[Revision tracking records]
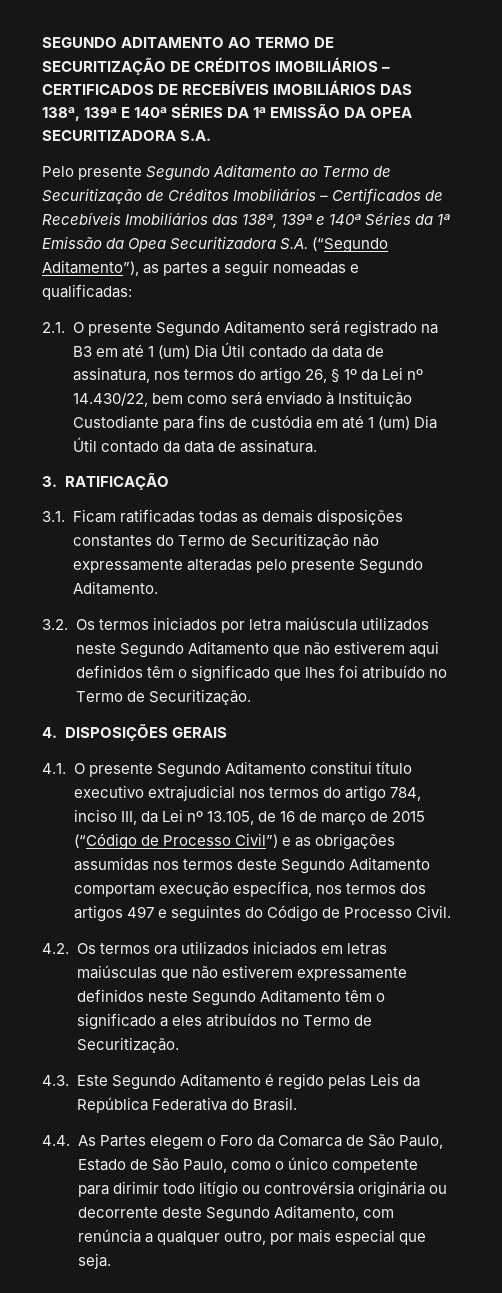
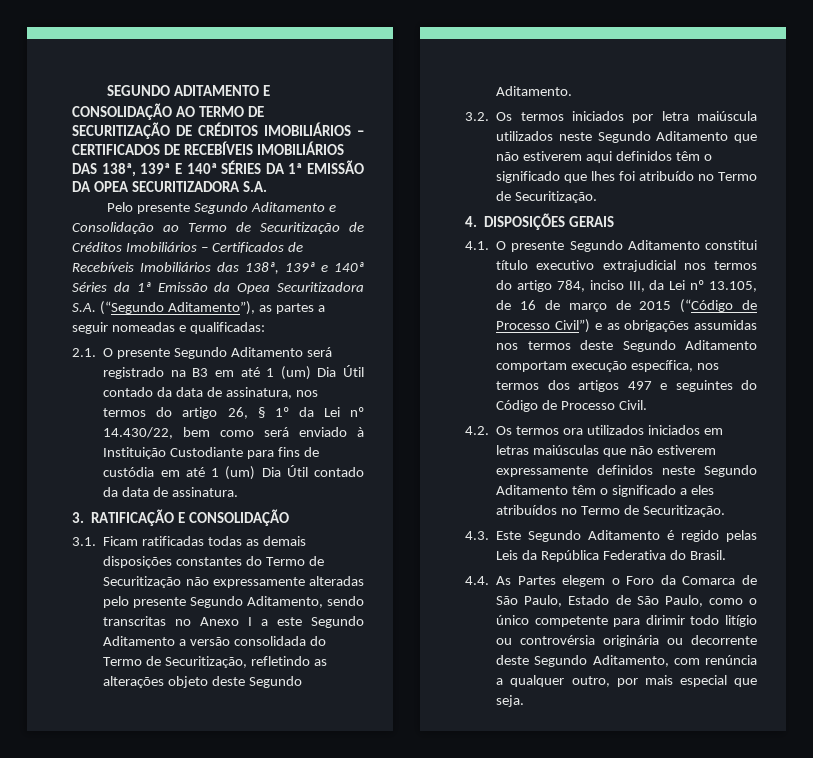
- SEGUNDO ADITAMENTO AO TERMO DE SECURITIZAÇÃO DE CRÉDITOS IMOBILIÁRIOS – CERTIFICADOS DE RECEBÍVEIS IMOBILIÁRIOS DAS 138ª, 139ª E 140ª SÉRIES DA 1ª EMISSÃO DA OPEA SECURITIZADORA S.A.
+ SEGUNDO ADITAMENTO E CONSOLIDAÇÃO AO TERMO DE SECURITIZAÇÃO DE CRÉDITOS IMOBILIÁRIOS – CERTIFICADOS DE RECEBÍVEIS IMOBILIÁRIOS DAS 138ª, 139ª E 140ª SÉRIES DA 1ª EMISSÃO DA OPEA SECURITIZADORA S.A.
- Pelo presente Segundo Aditamento ao Termo de Securitização de Créditos Imobiliários – Certificados de Recebíveis Imobiliários das 138ª, 139ª e 140ª Séries da 1ª Emissão da Opea Securitizadora S.A. (“Segundo Aditamento”), as partes a seguir nomeadas e qualificadas:
+ Pelo presente Segundo Aditamento e Consolidação ao Termo de Securitização de Créditos Imobiliários – Certificados de Recebíveis Imobiliários das 138ª, 139ª e 140ª Séries da 1ª Emissão da Opea Securitizadora S.A. (“Segundo Aditamento”), as partes a seguir nomeadas e qualificadas:
- 3. RATIFICAÇÃO
+ 3. RATIFICAÇÃO E CONSOLIDAÇÃO
- 3.1. Ficam ratificadas todas as demais disposições constantes do Termo de Securitização não expressamente alteradas pelo presente Segundo Aditamento.
+ 3.1. Ficam ratificadas todas as demais disposições constantes do Termo de Securitização não expressamente alteradas pelo presente Segundo Aditamento, sendo transcritas no Anexo I a este Segundo Aditamento a versão consolidada do Termo de Securitização, refletindo as alterações objeto deste Segundo Aditamento.

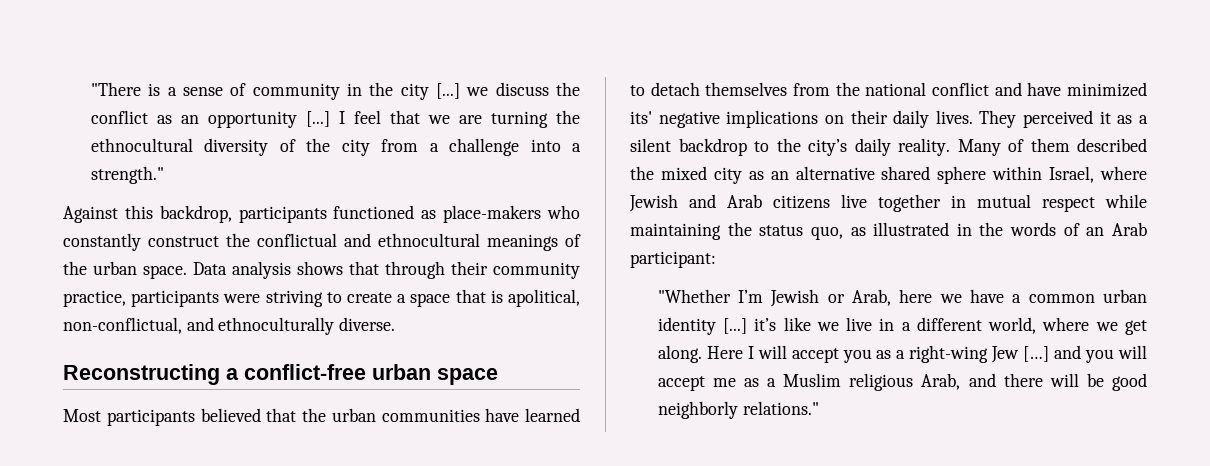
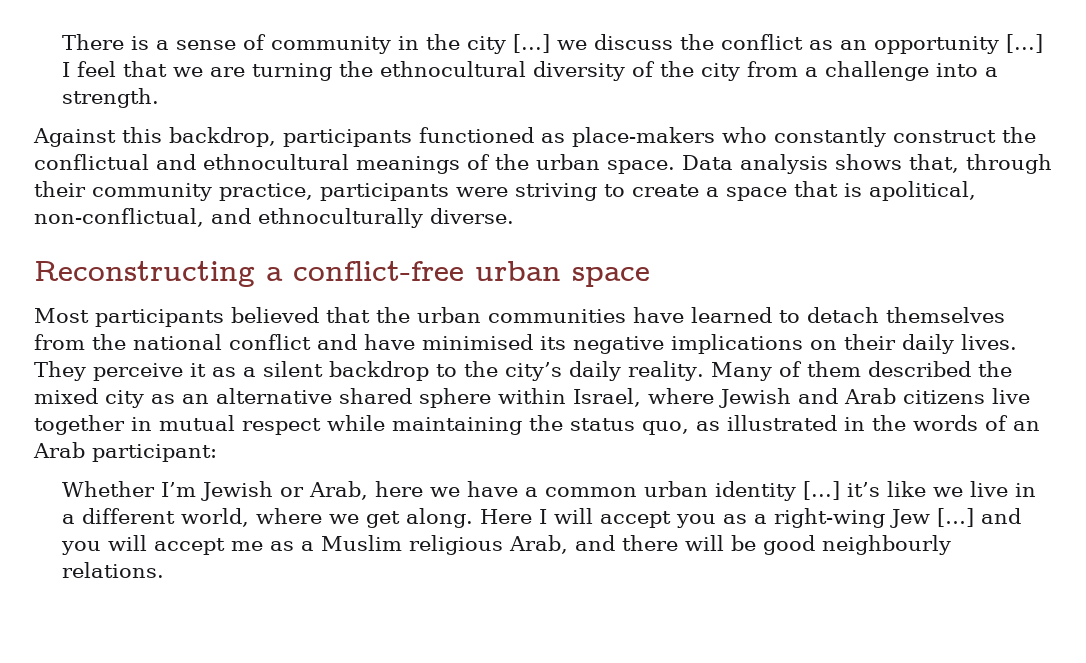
- "There is a sense of community in the city [...] we discuss the conflict as an opportunity [...]
+ There is a sense of community in the city [...] we discuss the conflict as an opportunity [...]
- I feel that we are turning the ethnocultural diversity of the city from a challenge into a strength."
+ I feel that we are turning the ethnocultural diversity of the city from a challenge into a strength.
- Data analysis shows that through their community practice, participants were striving to create a space that is apolitical, non-conflictual, and ethnoculturally diverse.
+ Data analysis shows that, through their community practice, participants were striving to create a space that is apolitical, non-conflictual, and ethnoculturally diverse.
- Most participants believed that the urban communities have learned to detach themselves from the national conflict and have minimized its' negative implications on their daily lives.
+ Most participants believed that the urban communities have learned to detach themselves from the national conflict and have minimised its negative implications on their daily lives.
- They perceived it as a silent backdrop to the city’s daily reality.
+ They perceive it as a silent backdrop to the city’s daily reality.
- "Whether I’m Jewish or Arab, here we have a common urban identity [...] it’s like we live in a different world, where we get along.
+ Whether I’m Jewish or Arab, here we have a common urban identity [...] it’s like we live in a different world, where we get along.
- Here I will accept you as a right-wing Jew […] and you will accept me as a Muslim religious Arab, and there will be good neighborly relations."
+ Here I will accept you as a right-wing Jew […] and you will accept me as a Muslim religious Arab, and there will be good neighbourly relations.

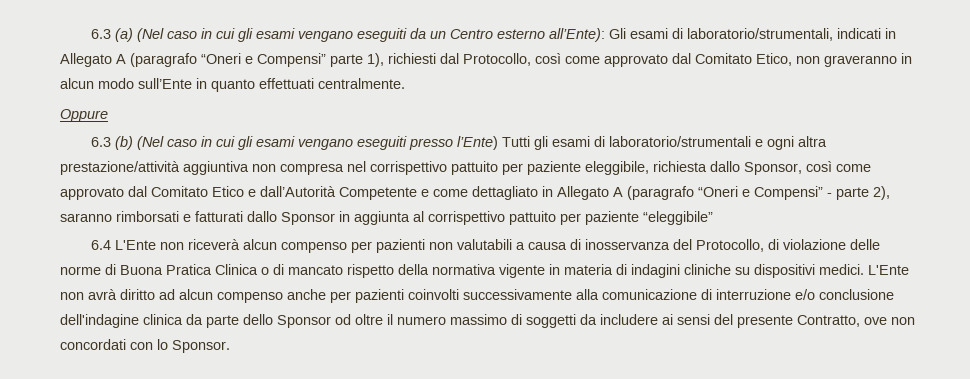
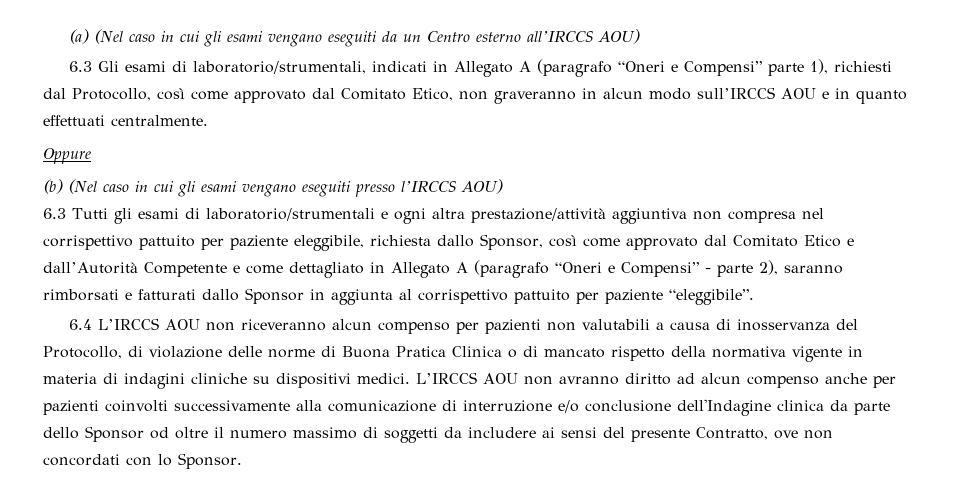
- 6.3 (a) (Nel caso in cui gli esami vengano eseguiti da un Centro esterno all’Ente): Gli esami di laboratorio/strumentali, indicati in Allegato A (paragrafo “Oneri e Compensi” parte 1), richiesti dal Protocollo, così come approvato dal Comitato Etico, non graveranno in alcun modo sull’Ente in quanto effettuati centralmente.
+ (a) (Nel caso in cui gli esami vengano eseguiti da un Centro esterno all’IRCCS AOU)
+ 6.3 Gli esami di laboratorio/strumentali, indicati in Allegato A (paragrafo “Oneri e Compensi” parte 1), richiesti dal Protocollo, così come approvato dal Comitato Etico, non graveranno in alcun modo sull’IRCCS AOU e in quanto effettuati centralmente.
- 6.3 (b) (Nel caso in cui gli esami vengano eseguiti presso l’Ente) Tutti gli esami di laboratorio/strumentali e ogni altra prestazione/attività aggiuntiva non compresa nel corrispettivo pattuito per paziente eleggibile, richiesta dallo Sponsor, così come approvato dal Comitato Etico e dall’Autorità Competente e come dettagliato in Allegato A (paragrafo “Oneri e Compensi” - parte 2), saranno rimborsati e fatturati dallo Sponsor in aggiunta al corrispettivo pattuito per paziente “eleggibile”
+ (b) (Nel caso in cui gli esami vengano eseguiti presso l’IRCCS AOU)
+ 6.3 Tutti gli esami di laboratorio/strumentali e ogni altra prestazione/attività aggiuntiva non compresa nel corrispettivo pattuito per paziente eleggibile, richiesta dallo Sponsor, così come approvato dal Comitato Etico e dall’Autorità Competente e come dettagliato in Allegato A (paragrafo “Oneri e Compensi” - parte 2), saranno rimborsati e fatturati dallo Sponsor in aggiunta al corrispettivo pattuito per paziente “eleggibile”.
- 6.4 L'Ente non riceverà alcun compenso per pazienti non valutabili a causa di inosservanza del Protocollo, di violazione delle norme di Buona Pratica Clinica o di mancato rispetto della normativa vigente in materia di indagini cliniche su dispositivi medici.
+ 6.4 L’IRCCS AOU non riceveranno alcun compenso per pazienti non valutabili a causa di inosservanza del Protocollo, di violazione delle norme di Buona Pratica Clinica o di mancato rispetto della normativa vigente in materia di indagini cliniche su dispositivi medici.
- L'Ente non avrà diritto ad alcun compenso anche per pazienti coinvolti successivamente alla comunicazione di interruzione e/o conclusione dell'indagine clinica da parte dello Sponsor od oltre il numero massimo di soggetti da includere ai sensi del presente Contratto, ove non concordati con lo Sponsor.
+ L’IRCCS AOU non avranno diritto ad alcun compenso anche per pazienti coinvolti successivamente alla comunicazione di interruzione e/o conclusione dell'Indagine clinica da parte dello Sponsor od oltre il numero massimo di soggetti da includere ai sensi del presente Contratto, ove non concordati con lo Sponsor.

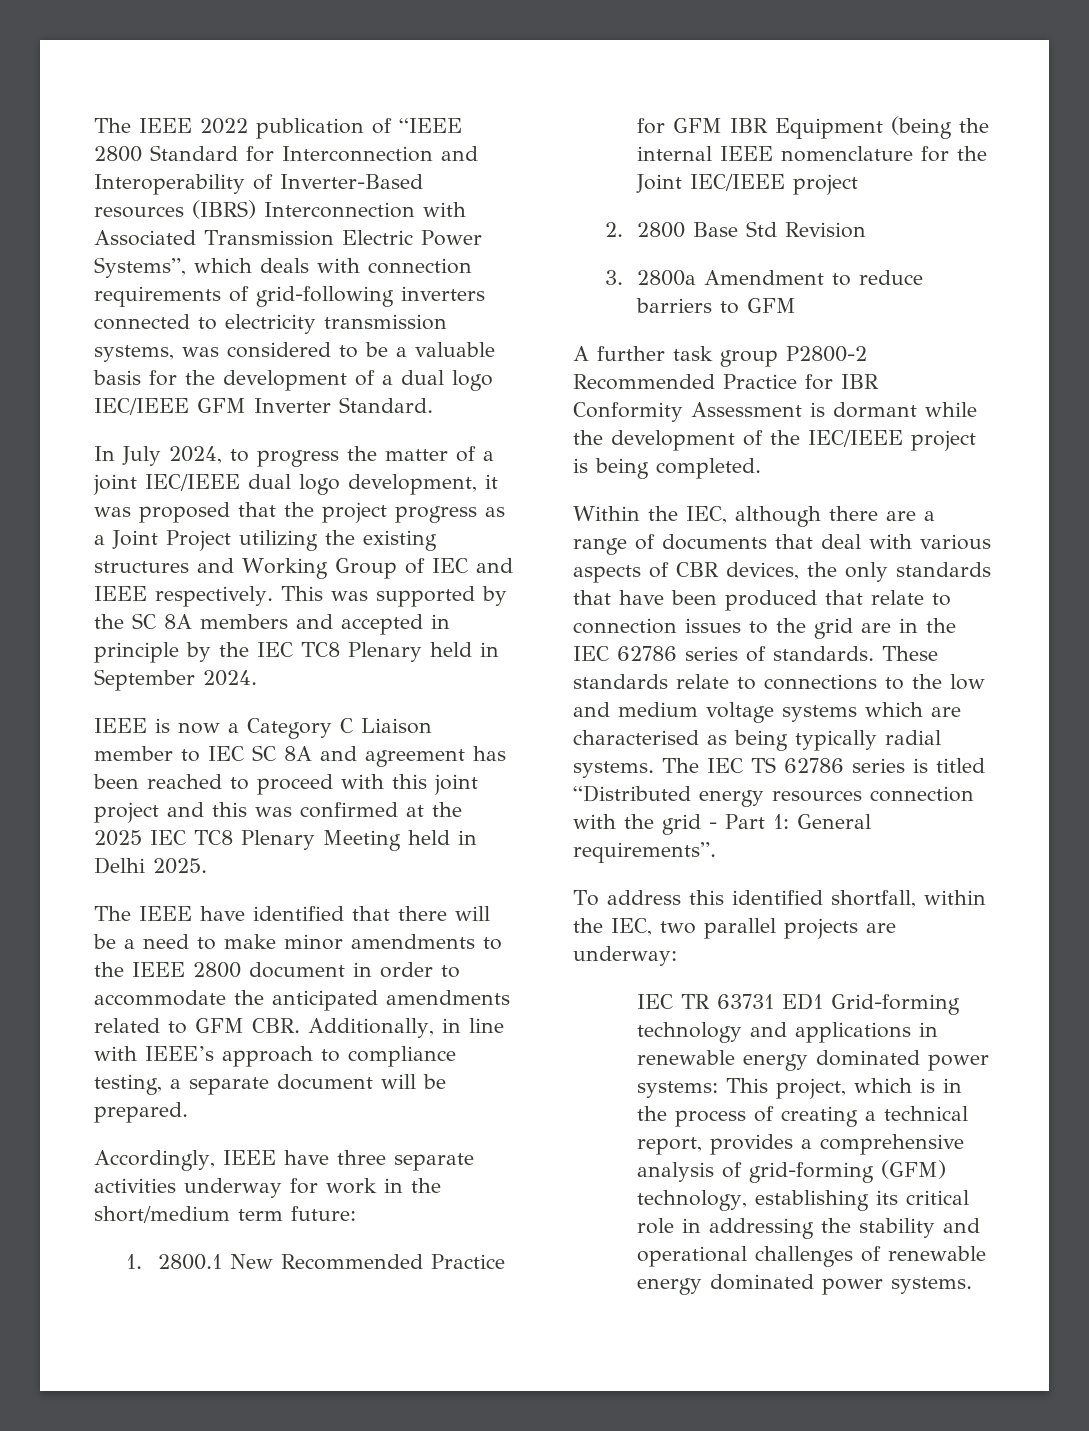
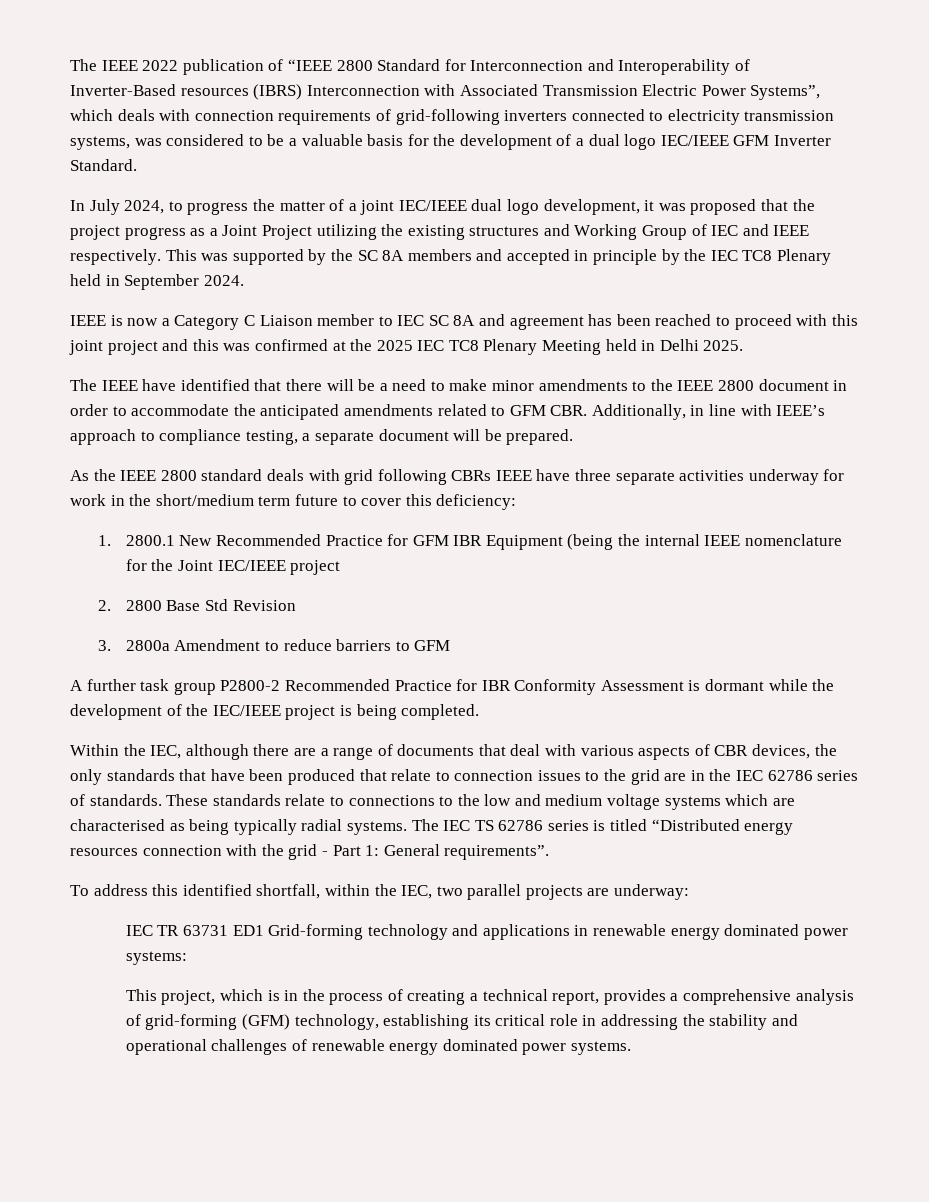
- Accordingly, IEEE have three separate activities underway for work in the short/medium term future:
+ As the IEEE 2800 standard deals with grid following CBRs IEEE have three separate activities underway for work in the short/medium term future to cover this deficiency:
- IEC TR 63731 ED1 Grid-forming technology and applications in renewable energy dominated power systems: This project, which is in the process of creating a technical report, provides a comprehensive analysis of grid-forming (GFM) technology, establishing its critical role in addressing the stability and operational challenges of renewable energy dominated power systems.
+ IEC TR 63731 ED1 Grid-forming technology and applications in renewable energy dominated power systems:
+ This project, which is in the process of creating a technical report, provides a comprehensive analysis of grid-forming (GFM) technology, establishing its critical role in addressing the stability and operational challenges of renewable energy dominated power systems.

## TASK
Looking at the entries above, find how many lines include the word "work" and write that number alone.

## TASK RESULT
2